◆ The task:
Check each line of the entries. Copy the ones that contain the string "letter".

◆ Raw data:

....

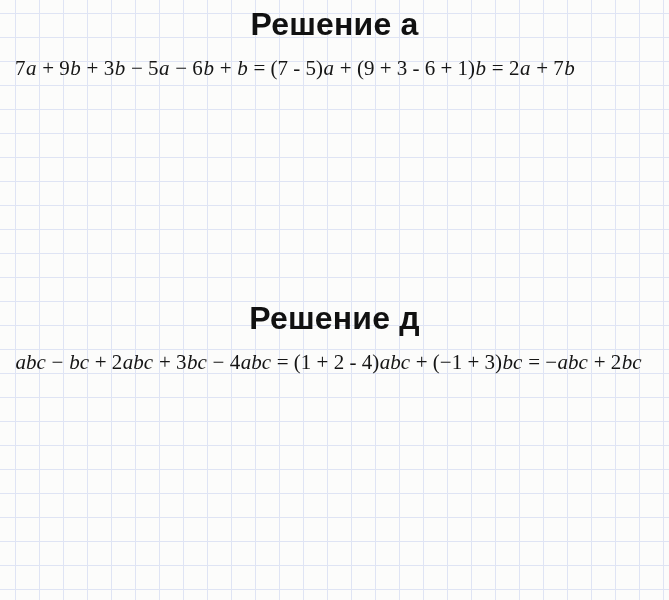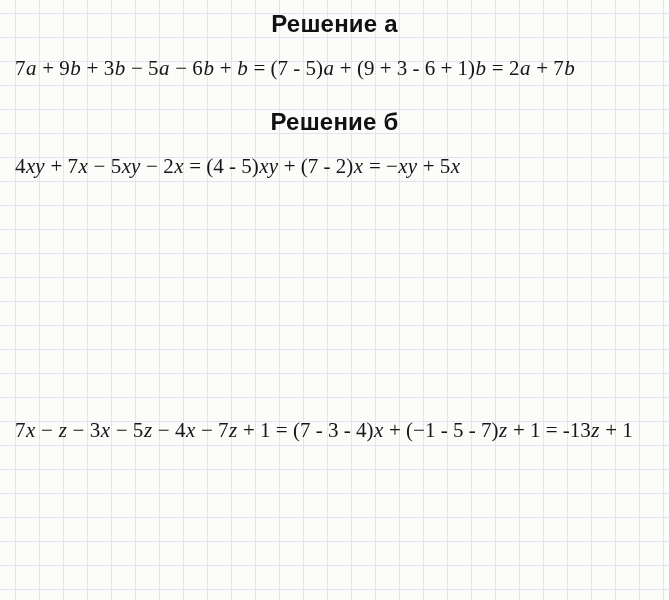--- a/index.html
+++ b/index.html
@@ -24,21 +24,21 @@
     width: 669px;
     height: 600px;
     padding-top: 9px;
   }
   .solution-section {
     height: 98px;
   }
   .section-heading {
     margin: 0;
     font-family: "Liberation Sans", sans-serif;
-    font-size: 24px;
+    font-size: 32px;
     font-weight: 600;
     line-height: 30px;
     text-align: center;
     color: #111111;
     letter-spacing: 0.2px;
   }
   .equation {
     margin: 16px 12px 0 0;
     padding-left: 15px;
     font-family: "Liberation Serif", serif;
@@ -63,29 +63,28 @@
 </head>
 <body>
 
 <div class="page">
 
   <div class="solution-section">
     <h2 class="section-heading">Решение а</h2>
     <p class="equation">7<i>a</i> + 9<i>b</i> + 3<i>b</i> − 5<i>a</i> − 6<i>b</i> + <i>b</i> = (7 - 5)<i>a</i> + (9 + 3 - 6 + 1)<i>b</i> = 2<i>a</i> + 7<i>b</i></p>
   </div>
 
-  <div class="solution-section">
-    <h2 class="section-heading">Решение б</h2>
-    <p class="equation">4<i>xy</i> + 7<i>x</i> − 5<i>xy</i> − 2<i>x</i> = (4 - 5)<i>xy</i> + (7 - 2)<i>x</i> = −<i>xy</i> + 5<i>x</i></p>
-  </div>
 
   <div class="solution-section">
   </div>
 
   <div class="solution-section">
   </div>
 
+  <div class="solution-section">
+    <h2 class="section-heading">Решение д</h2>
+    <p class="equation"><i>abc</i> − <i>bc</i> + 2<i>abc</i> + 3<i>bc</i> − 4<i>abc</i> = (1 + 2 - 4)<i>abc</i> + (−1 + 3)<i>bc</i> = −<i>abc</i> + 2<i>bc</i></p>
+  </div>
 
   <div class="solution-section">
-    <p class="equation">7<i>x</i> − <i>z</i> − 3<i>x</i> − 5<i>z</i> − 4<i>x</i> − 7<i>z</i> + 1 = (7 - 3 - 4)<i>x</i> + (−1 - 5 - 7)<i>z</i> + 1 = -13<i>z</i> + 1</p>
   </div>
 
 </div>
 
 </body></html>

....

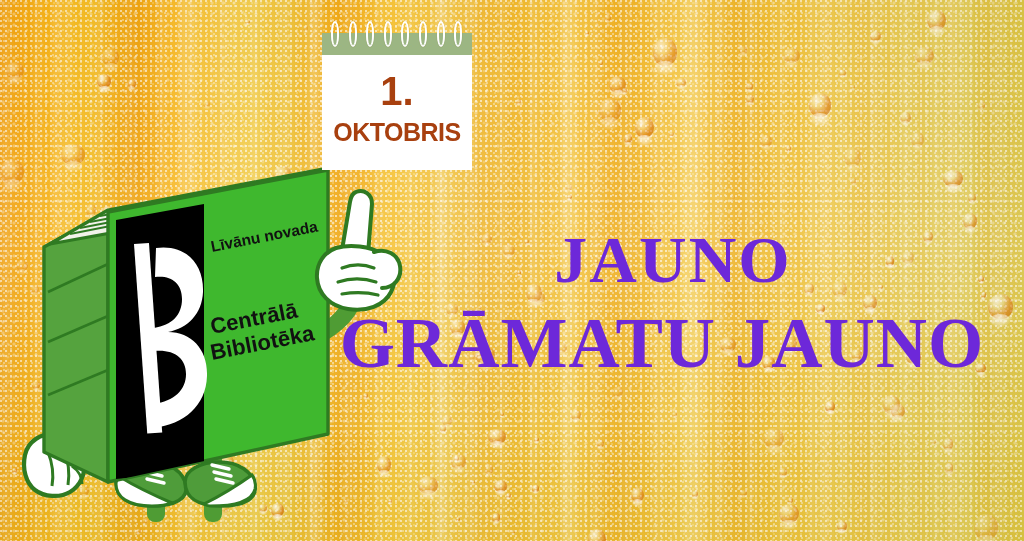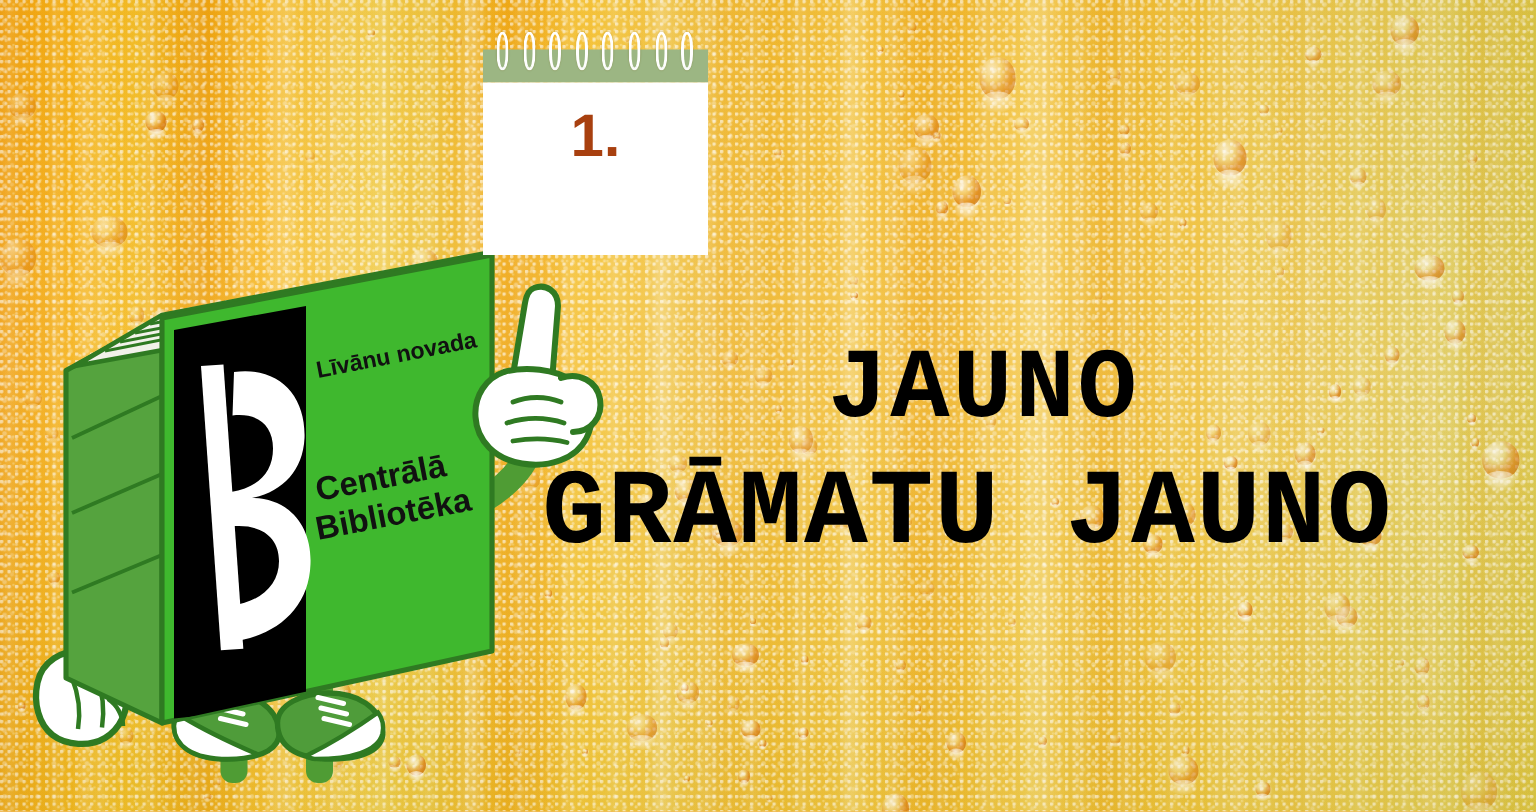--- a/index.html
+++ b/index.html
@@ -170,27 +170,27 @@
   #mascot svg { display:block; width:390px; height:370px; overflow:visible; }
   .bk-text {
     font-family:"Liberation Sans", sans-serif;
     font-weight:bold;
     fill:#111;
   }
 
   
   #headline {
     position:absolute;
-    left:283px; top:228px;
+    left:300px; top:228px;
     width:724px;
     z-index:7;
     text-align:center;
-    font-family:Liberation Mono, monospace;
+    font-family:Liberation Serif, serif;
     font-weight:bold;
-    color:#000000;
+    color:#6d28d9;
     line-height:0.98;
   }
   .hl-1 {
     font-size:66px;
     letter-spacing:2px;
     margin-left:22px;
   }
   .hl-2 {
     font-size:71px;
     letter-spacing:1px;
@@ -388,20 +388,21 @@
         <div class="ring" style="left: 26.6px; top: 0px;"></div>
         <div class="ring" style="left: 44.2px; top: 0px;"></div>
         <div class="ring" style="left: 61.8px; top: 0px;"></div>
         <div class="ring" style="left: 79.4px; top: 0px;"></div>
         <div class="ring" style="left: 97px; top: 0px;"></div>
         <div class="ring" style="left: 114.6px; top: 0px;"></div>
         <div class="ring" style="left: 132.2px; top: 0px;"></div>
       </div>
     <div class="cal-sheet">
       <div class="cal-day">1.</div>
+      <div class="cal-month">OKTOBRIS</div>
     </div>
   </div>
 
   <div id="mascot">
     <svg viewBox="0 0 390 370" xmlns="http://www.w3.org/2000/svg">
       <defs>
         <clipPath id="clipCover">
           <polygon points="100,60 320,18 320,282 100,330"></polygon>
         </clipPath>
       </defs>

....

◆ Final answer:
     letter-spacing: 0.2px;
     letter-spacing:2px;
     letter-spacing:1px;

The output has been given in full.